林真心接起電話時,聽到的第一句話,就是這個。
面上不顯山露水,以加菜爲藉口離開包間,好在同事都沒懷疑什麼。
“這不正是你想要的?”
沒走幾步,手機裡傳來厲衍南聲音,林真心一走神,竟直衝衝的撞進對面那人的懷中。
“對不……”剛想道歉,一擡頭,竟是賀柏年。
林真心本就對他沒什麼好感,此時後退一步拉開兩人距離,面色冷淡的說完那句對不起。
賀柏年沒說話,只是目光深邃看她。
像是要將林真心看穿。
道完歉,林真心就想繞開他,可還沒等走,手臂已被賀柏年給拽住。
“我知道他在哪兒!”簡單一句,就讓林真心掙扎動作停下。
說來,賀柏年也覺得巧。
他實在受不了厲蜜雅明着送來的秋波借去洗手間離席,卻不曾想,竟會見到那幕。
沒多久,她又撞到自己懷裡來。
林真心抿着嘴,一雙眼冷的沒溫度,看着賀柏年。
她心裡亂的很!
尤其是在接起電話來的時候,雖然不會被人看出來,可林真心自個兒心裡清楚,她的心亂了。
所以纔會就連快要撞人都不自知。
其實,是想要相信厲衍南的。
他對自己那麼好,好的讓她挑不出任何不是來。
可是,男人貪吃的通病,已經在自己身邊被印證過太多次。
她爸爸也好,鄔峰也好……
就連以前打工時的店老闆,明明看着那麼老實,卻還是在酒店偷吃被老闆娘抓到。
“跟我來。

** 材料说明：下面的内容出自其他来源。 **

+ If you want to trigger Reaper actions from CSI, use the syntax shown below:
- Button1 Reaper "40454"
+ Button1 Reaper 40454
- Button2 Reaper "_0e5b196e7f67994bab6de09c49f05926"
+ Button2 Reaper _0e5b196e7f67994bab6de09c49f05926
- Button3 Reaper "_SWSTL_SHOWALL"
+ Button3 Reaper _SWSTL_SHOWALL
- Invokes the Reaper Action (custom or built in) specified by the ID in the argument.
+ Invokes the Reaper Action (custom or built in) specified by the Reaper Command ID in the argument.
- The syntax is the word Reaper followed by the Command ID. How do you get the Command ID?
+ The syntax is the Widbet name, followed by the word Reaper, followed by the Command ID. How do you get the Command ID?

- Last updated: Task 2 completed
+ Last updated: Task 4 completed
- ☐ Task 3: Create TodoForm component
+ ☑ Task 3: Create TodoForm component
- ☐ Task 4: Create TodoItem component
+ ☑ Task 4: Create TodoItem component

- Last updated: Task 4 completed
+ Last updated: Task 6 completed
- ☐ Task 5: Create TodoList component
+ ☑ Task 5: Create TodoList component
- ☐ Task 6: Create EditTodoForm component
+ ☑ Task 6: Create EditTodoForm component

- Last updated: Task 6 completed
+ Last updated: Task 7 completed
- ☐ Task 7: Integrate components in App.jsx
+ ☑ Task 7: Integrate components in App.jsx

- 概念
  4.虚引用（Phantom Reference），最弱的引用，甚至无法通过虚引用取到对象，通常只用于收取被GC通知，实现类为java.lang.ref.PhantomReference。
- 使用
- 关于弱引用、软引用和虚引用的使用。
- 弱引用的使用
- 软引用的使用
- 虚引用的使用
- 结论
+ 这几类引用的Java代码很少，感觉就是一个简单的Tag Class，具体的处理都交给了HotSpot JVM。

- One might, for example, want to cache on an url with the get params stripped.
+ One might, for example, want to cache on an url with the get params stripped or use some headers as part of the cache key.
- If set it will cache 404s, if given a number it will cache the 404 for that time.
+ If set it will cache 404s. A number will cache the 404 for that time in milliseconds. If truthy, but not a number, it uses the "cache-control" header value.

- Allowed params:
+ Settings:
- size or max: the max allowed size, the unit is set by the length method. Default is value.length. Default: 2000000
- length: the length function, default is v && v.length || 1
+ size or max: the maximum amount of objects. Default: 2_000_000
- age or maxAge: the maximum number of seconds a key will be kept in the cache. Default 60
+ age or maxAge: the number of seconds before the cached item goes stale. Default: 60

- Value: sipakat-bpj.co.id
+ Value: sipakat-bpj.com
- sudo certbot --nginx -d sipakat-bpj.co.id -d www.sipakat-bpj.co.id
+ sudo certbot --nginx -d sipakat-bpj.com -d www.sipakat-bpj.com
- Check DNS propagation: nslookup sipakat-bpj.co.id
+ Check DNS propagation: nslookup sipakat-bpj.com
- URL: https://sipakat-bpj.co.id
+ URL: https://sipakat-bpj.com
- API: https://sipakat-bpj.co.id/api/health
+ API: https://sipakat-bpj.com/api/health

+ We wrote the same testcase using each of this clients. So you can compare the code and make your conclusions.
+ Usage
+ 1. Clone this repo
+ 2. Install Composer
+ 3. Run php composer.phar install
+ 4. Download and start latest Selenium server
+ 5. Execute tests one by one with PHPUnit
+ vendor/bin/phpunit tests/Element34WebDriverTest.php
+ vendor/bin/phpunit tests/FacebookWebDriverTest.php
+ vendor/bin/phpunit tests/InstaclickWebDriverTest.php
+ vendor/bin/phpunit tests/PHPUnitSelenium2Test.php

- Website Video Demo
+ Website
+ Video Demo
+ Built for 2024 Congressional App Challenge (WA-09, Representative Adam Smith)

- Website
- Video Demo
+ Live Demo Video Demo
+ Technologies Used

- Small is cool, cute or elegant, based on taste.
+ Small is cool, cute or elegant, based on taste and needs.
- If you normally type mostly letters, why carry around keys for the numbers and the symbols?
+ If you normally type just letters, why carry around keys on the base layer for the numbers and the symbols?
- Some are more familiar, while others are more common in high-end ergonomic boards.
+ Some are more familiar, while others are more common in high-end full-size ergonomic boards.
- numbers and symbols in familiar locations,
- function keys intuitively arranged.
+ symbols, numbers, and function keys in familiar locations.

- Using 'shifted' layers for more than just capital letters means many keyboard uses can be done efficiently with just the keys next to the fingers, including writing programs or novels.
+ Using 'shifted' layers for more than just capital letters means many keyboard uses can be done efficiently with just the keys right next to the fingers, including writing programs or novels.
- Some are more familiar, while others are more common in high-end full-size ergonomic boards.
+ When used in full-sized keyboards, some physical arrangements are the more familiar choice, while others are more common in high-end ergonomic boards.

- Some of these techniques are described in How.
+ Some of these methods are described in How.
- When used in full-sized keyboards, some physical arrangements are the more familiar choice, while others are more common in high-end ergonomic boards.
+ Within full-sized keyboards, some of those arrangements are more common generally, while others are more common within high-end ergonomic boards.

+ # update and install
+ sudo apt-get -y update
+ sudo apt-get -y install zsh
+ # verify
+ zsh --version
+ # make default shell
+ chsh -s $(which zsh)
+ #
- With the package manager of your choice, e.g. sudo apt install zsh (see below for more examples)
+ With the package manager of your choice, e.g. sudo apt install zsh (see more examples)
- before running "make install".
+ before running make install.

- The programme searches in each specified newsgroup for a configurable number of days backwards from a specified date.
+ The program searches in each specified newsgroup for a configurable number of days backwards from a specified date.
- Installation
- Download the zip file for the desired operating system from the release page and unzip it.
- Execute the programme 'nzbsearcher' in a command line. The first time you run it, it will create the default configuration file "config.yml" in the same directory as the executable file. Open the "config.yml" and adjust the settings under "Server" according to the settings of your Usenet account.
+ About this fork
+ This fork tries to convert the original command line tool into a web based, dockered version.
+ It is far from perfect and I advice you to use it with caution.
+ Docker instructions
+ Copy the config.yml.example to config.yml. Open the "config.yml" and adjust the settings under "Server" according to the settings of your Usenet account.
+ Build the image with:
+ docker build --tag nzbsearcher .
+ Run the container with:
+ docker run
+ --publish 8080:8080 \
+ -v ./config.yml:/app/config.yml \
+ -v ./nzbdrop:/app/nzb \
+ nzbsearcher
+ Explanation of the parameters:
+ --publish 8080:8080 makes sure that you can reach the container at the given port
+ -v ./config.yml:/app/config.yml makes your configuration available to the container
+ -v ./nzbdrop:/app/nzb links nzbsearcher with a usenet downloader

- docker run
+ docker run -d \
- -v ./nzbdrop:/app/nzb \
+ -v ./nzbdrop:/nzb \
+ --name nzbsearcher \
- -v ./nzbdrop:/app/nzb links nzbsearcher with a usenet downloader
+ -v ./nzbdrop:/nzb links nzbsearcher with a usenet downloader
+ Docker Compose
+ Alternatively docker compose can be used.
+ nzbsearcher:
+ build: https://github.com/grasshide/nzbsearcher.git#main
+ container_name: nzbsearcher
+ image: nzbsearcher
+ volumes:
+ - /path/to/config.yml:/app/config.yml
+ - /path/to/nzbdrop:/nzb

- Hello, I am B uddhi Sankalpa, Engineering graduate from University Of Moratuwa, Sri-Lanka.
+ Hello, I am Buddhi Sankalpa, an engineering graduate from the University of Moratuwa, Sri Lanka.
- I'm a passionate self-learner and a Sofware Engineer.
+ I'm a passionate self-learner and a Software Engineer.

”賀柏年假裝沒看到她眼底渙散。
事實上,他是瞭解厲衍南的,單單從剛纔一個眼神,他就知道,那女人恐怕是不得善了。
畢竟,厲衍南的性格……
想到這裡,賀柏年趁着林真心不注意時,看了她一眼。
當時在厲家,那個揮着木椅砸向落地窗的陰狠男人,不過只是冰山的一角而已,她所能看到的,也全部都是厲衍南想要讓她看到的部分,那麼……
林真心到底知不知道,真實的厲衍南,到底是什麼模樣?
說實話,他是真想讓林真心看見!
賀柏年年底劃過絲陰霾,他是……
真的很想讓她看見!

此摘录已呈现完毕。